Recorded data:
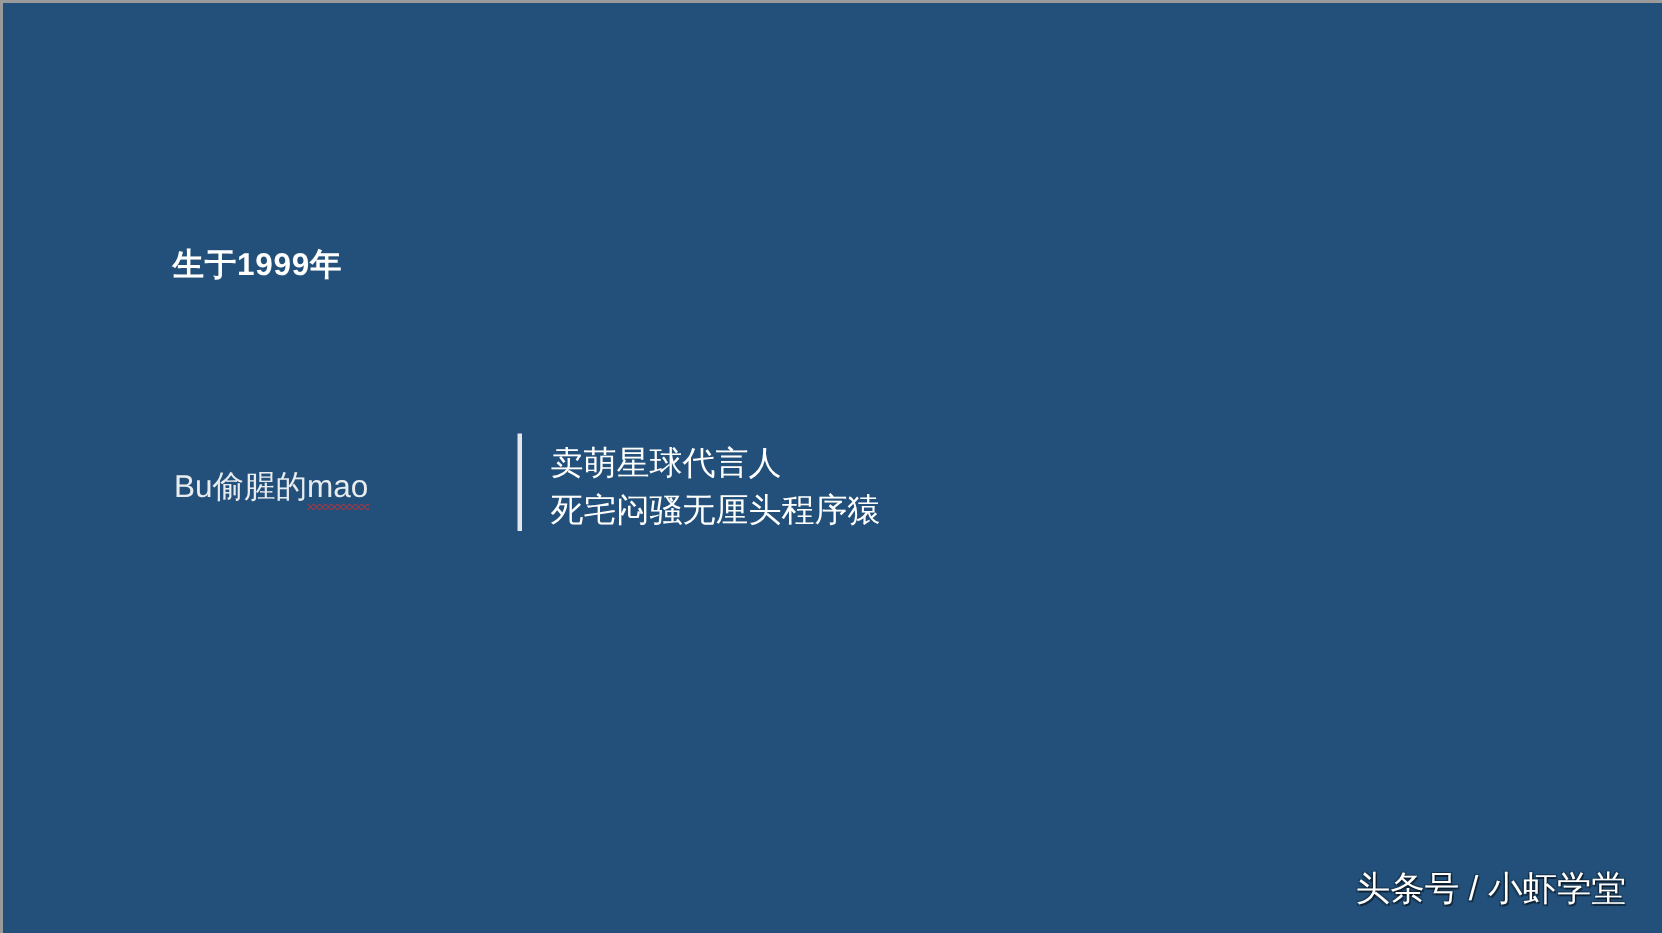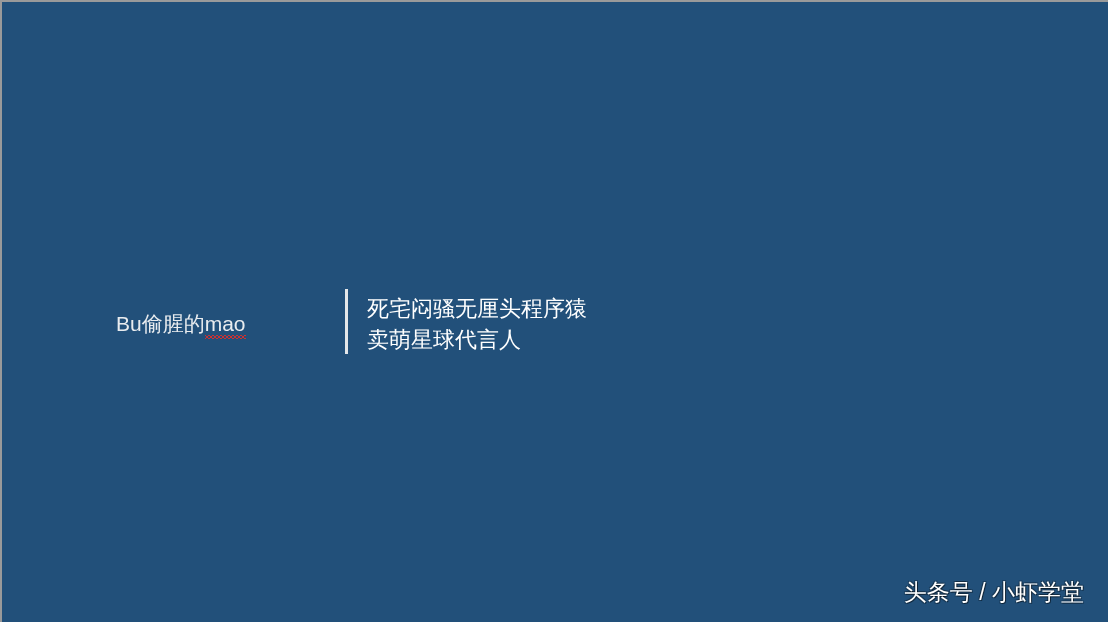--- a/index.html
+++ b/index.html
@@ -109,26 +109,27 @@
        1px -1px 0 rgba(0,0,0,0.25),
       -1px -1px 0 rgba(0,0,0,0.25);
     margin-left: 32px;
   }
 </style>
 </head>
 <body>
 
 <div class="slide">
 
+  <div class="headline">生于1999年</div>
 
   <div class="nickname"><span>Bu偷腥的</span><span class="misspelled">mao</span></div>
 
   <div class="divider"></div>
 
   <div class="taglines">
+    <div>卖萌星球代言人</div>
     <div>死宅闷骚无厘头程序猿</div>
-    <div>卖萌星球代言人</div>
   </div>
 
 
   <div class="watermark">头条号 / 小虾学堂</div>
 
 </div>
 
 </body></html>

Exercise:
Extract all lines of the records above that include "class".

Task answer:
 <div class="slide">
+  <div class="headline">生于1999年</div>
   <div class="nickname"><span>Bu偷腥的</span><span class="misspelled">mao</span></div>
   <div class="divider"></div>
   <div class="taglines">
   <div class="watermark">头条号 / 小虾学堂</div>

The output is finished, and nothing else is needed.